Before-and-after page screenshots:

================================

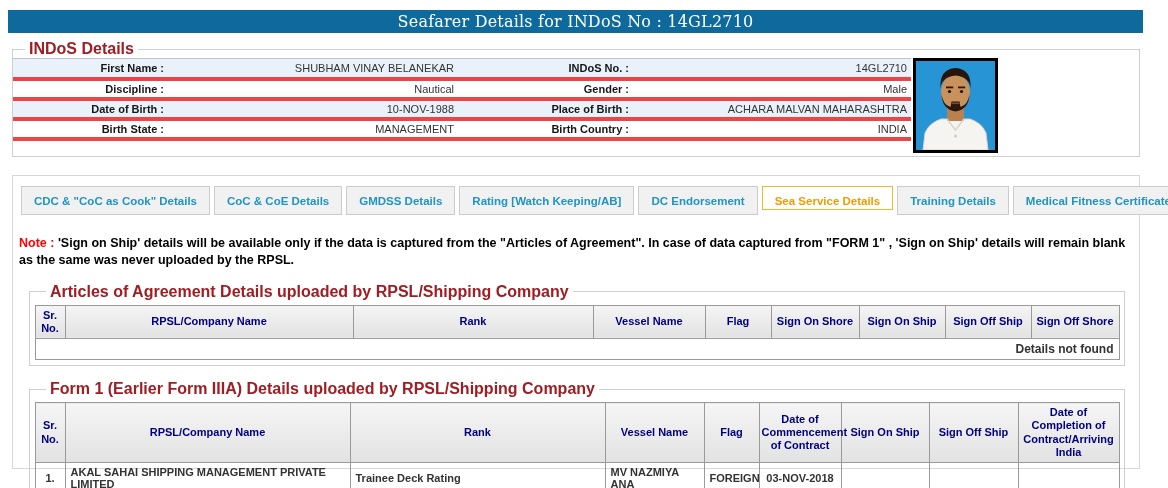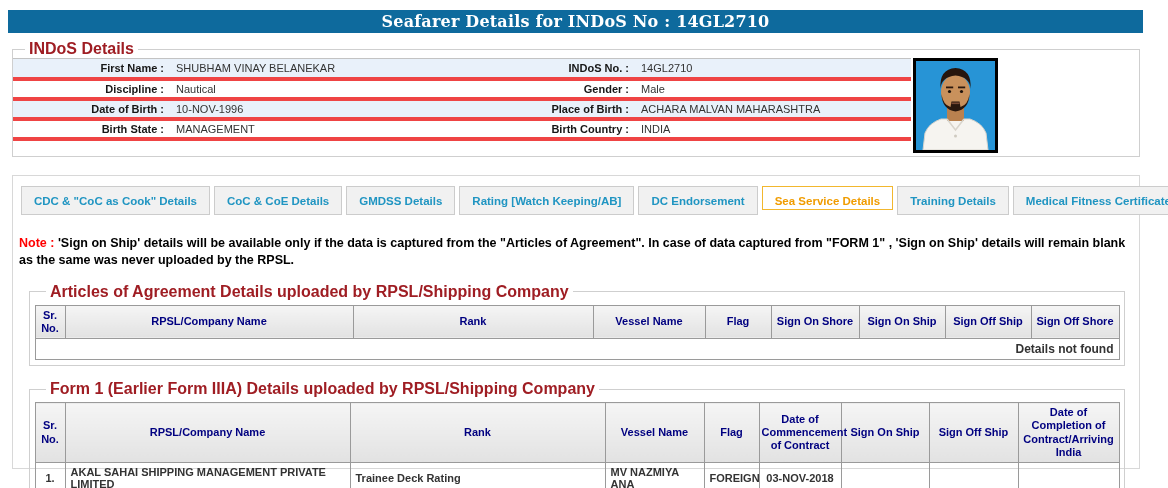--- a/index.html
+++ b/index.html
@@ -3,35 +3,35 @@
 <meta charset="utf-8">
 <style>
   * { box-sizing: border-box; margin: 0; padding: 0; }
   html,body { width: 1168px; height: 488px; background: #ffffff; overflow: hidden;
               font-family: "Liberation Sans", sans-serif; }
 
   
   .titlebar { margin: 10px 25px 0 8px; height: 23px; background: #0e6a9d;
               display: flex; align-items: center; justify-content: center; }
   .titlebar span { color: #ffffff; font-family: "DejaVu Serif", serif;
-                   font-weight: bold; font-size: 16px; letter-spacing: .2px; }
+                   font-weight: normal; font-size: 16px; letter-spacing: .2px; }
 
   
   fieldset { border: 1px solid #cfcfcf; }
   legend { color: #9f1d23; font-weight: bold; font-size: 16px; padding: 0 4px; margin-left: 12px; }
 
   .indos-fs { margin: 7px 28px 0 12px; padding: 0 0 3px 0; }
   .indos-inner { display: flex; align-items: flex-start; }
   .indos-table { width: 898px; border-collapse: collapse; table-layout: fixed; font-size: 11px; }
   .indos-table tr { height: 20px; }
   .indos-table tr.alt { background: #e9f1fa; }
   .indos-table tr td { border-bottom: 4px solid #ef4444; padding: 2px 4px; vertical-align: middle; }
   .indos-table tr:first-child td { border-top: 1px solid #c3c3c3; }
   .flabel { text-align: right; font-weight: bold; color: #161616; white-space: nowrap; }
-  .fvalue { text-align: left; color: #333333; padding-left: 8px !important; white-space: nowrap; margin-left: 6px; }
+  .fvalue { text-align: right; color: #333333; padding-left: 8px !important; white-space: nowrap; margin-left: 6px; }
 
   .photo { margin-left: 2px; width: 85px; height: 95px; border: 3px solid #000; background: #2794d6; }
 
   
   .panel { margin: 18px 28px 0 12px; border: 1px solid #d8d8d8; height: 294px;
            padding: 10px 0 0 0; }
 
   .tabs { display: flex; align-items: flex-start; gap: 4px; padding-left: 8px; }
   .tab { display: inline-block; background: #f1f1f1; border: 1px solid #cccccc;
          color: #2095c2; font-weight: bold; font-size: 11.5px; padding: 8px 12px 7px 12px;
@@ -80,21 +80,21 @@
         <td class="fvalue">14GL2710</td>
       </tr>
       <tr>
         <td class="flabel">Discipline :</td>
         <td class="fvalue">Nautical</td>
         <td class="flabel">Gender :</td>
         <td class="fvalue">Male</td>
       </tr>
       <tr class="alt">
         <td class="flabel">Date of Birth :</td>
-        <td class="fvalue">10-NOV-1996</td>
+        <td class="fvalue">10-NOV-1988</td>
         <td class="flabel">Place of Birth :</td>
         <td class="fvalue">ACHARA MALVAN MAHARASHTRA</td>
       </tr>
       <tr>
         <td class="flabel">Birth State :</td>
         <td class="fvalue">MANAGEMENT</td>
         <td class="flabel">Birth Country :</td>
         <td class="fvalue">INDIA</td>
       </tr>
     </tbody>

================================

- Directions for this task -
From the records above, copy every line that includes the word "flabel".

- Solution -
   .flabel { text-align: right; font-weight: bold; color: #161616; white-space: nowrap; }
         <td class="flabel">Discipline :</td>
         <td class="flabel">Gender :</td>
         <td class="flabel">Date of Birth :</td>
         <td class="flabel">Place of Birth :</td>
         <td class="flabel">Birth State :</td>
         <td class="flabel">Birth Country :</td>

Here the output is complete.